Intense and unusual activity in the activity related to the UDP traffic in port 69, may be a sign of being attacked. An analysis of the traffic to the source address of the requests that are received would confirm the participation of our system in the reflected attack.
If the suspicions are confirmed, it is necessary to act promptly to block the server’s participation in the attack. In this case, it could involve legal repercussions since our systems have attacked those of the victim.
The activity logs of the TFTP server, can help, but it poses difficulties when being analysed in search for evidence, since they depend upon each implementation and on the volume of logs that are generated.
Response and recommendations
If the signs are confirmed and a denial-of-service attack is believed to be occurring on the own TFTP servers, it is important to know how to act and to do so as soon as possible.

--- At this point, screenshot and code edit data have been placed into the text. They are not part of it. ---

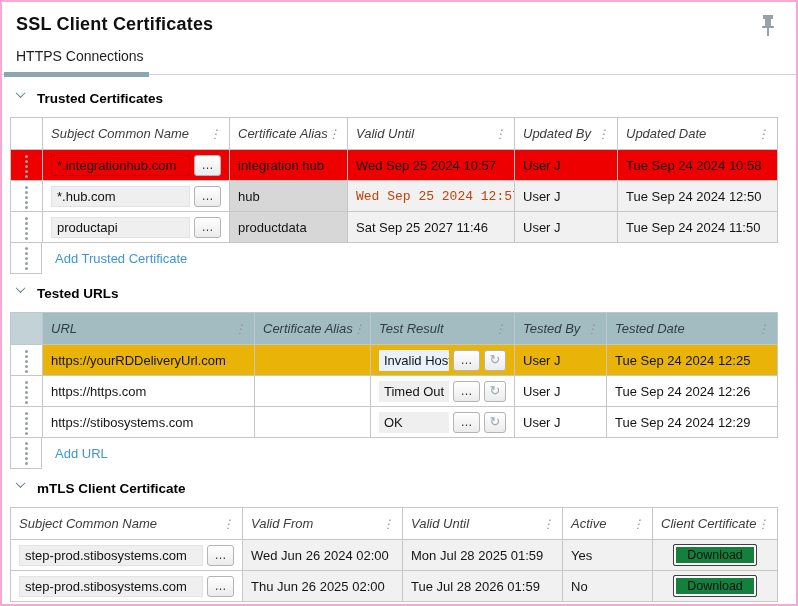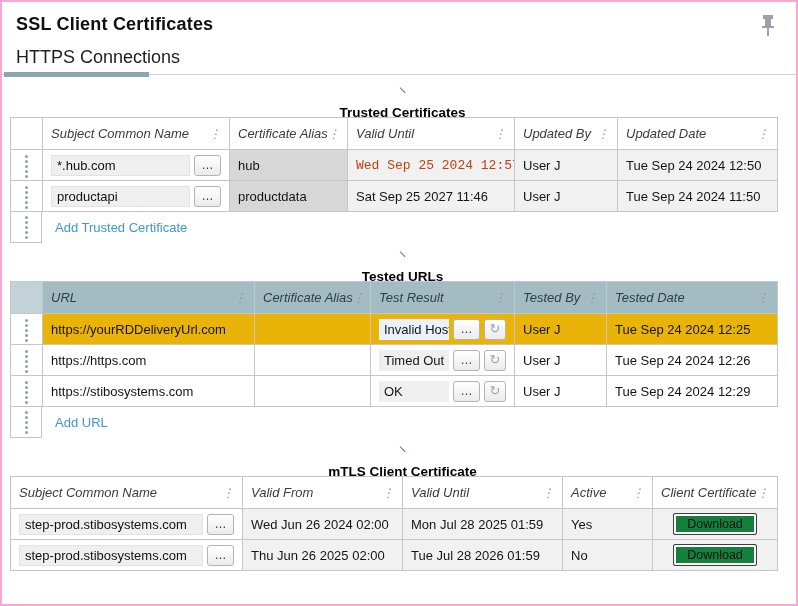--- a/index.html
+++ b/index.html
@@ -11,7 +11,7 @@
   .pin-wrap { position:absolute; top:12px; right:20px; width:16px; height:24px; }
 
   .tabs { position:relative; margin-top:12px; height:32px; }
-  .tab-label { display:inline-block; margin-left:6px; font-size:18px; color:#1e1e1e; }
+  .tab-label { display:inline-block; margin-left:6px; font-size:14px; color:#1e1e1e; }
   .tabs-line { position:absolute; left:-8px; right:-8px; bottom:4px; height:1px; background:#cfd4d6; }
   .tab-underline { position:absolute; left:-6px; bottom:2px; width:145px; height:5px; background:#8aa7b1; }
 

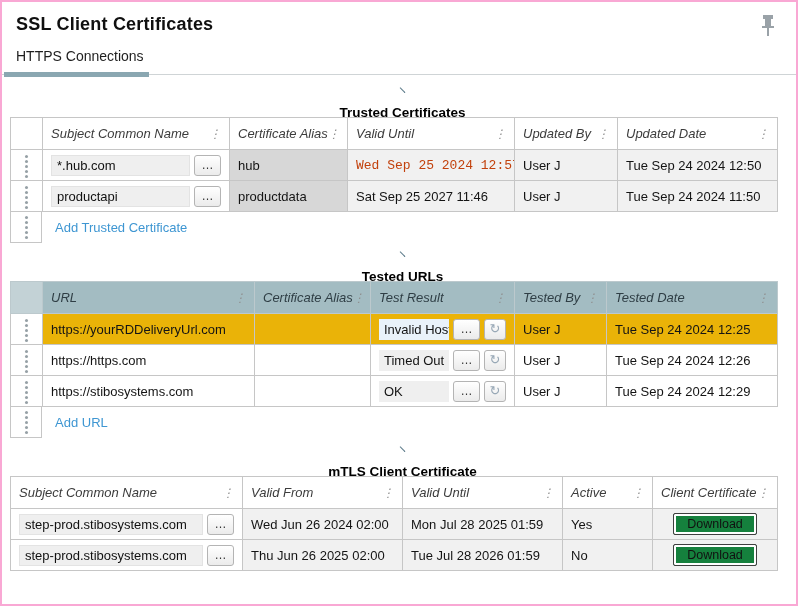--- a/index.html
+++ b/index.html
@@ -15,7 +15,7 @@
   .tabs-line { position:absolute; left:-8px; right:-8px; bottom:4px; height:1px; background:#cfd4d6; }
   .tab-underline { position:absolute; left:-6px; bottom:2px; width:145px; height:5px; background:#8aa7b1; }
 
-  .section-header { display:flex; align-items:center; gap:13px; margin:12px 0 6px 7px; height:20px;flex-direction:column; }
+  .section-header { display:flex; gap:13px; margin:12px 0 6px 7px; height:20px; }
   .chevron { width:7px; height:7px; border-right:1.6px solid #5f7d8c; border-bottom:1.6px solid #5f7d8c; transform:rotate(45deg) translate(-1px,-1px); }
   .section-title { font-weight:bold; font-size:13.5px; color:#000; }
 

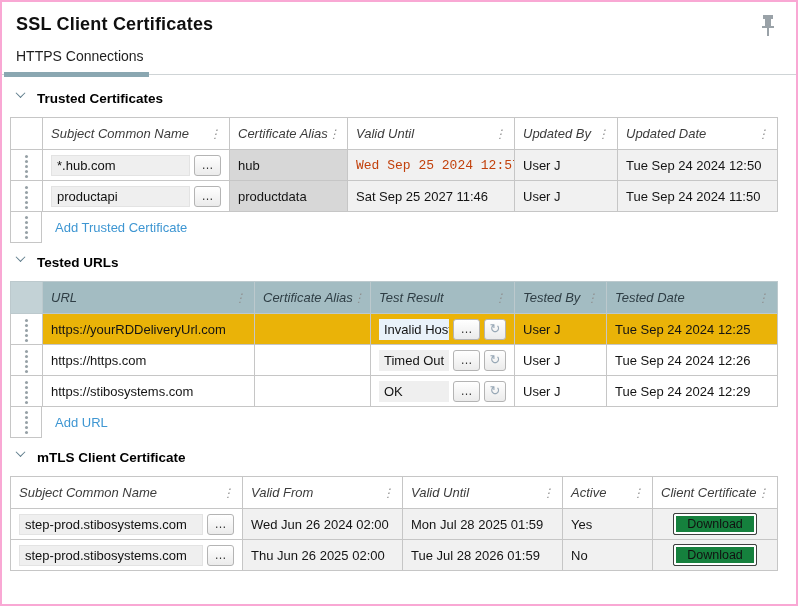--- a/index.html
+++ b/index.html
@@ -124,6 +124,19 @@
             </span>
           </th>
     </tr>
+    <tr class="row-error">
+      <td class="cell-handle"><span class="drag-dots"></span></td>
+      <td>
+        <span class="inline-field">
+          <input class="cell-input" readonly="" value="*.integrationhub.com" style="">
+          <button class="btn-mini">…</button>
+        </span>
+      </td>
+      <td>integration hub</td>
+      <td>Wed Sep 25 2024 10:57</td>
+      <td>User J</td>
+      <td>Tue Sep 24 2024 10:58</td>
+    </tr>
     <tr>
       <td class="cell-handle"><span class="drag-dots"></span></td>
       <td>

This is the point at which the action and incident management protocol set out previously for this type of attacks must be applied: they should encompass the following actions:
- Compile as much data as possible about the incident. A brief investigation will have to be undertaken to identify source and destination IP addresses, ports and possible URL addresses.
- Block and filter unwanted traffic. The data collected previously may be used to configure filtering rules in firewalls and routers and to prevent requests from reaching the one’s own TFTP server. It is also recommendable to contact the Internet and hosting provider so that they can apply in their area filters that block the installation of unauthorised traffic.
- Obtain technical assistance. Either with the IT technical service providers they may have contracted or through the leading public computer emergency response teams, known as CERT, such as INCIBE-CERT.
Once the attack has ceased and it is verified that the system has been restored to normality, it is necessary to analyse the causes of it, to identify the vulnerabilities that made it possible and to set out an action plan that will allow it to eliminate the weaknesses of the attacked system or, at least, reinforce the prevention measures to prevent it from happening again.
It is desirable to focus upon the devices that use vulnerable file transfer and which are accessible from the Internet, analysing the need to report it publicly and to bastion it, if necessary.
Similarly, regardless of the effects of the attack suffered, it is recommendable to notify the authorities of the incident, as well as of any kind of technological crime.